Version difference data:
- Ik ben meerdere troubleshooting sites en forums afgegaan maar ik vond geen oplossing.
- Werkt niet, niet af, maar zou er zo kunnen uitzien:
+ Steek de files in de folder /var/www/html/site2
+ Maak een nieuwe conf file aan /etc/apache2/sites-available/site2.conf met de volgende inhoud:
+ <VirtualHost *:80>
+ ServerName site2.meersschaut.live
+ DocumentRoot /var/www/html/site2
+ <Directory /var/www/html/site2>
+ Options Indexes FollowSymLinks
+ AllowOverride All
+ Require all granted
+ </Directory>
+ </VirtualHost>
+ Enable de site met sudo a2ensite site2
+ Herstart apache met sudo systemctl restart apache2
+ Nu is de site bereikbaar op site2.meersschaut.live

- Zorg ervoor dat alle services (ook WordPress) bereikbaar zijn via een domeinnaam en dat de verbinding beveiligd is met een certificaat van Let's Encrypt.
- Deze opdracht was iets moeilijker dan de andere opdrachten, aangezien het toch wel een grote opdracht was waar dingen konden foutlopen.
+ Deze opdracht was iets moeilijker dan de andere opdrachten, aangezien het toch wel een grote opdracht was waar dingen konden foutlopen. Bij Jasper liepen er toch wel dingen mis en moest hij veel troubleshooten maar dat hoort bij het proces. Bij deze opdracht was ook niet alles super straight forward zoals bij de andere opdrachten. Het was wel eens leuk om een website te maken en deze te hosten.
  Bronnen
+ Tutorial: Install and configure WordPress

■ **Task brief**: Every line above from the line with "Options Indexes FollowSymLinks" to the line with "bereikbaar op site2.meersschaut.live", inclusive, must be returned exactly; no other line belongs in the reply.

■ **Answer for the task**:
+ Options Indexes FollowSymLinks
+ AllowOverride All
+ Require all granted
+ </Directory>
+ </VirtualHost>
+ Enable de site met sudo a2ensite site2
+ Herstart apache met sudo systemctl restart apache2
+ Nu is de site bereikbaar op site2.meersschaut.live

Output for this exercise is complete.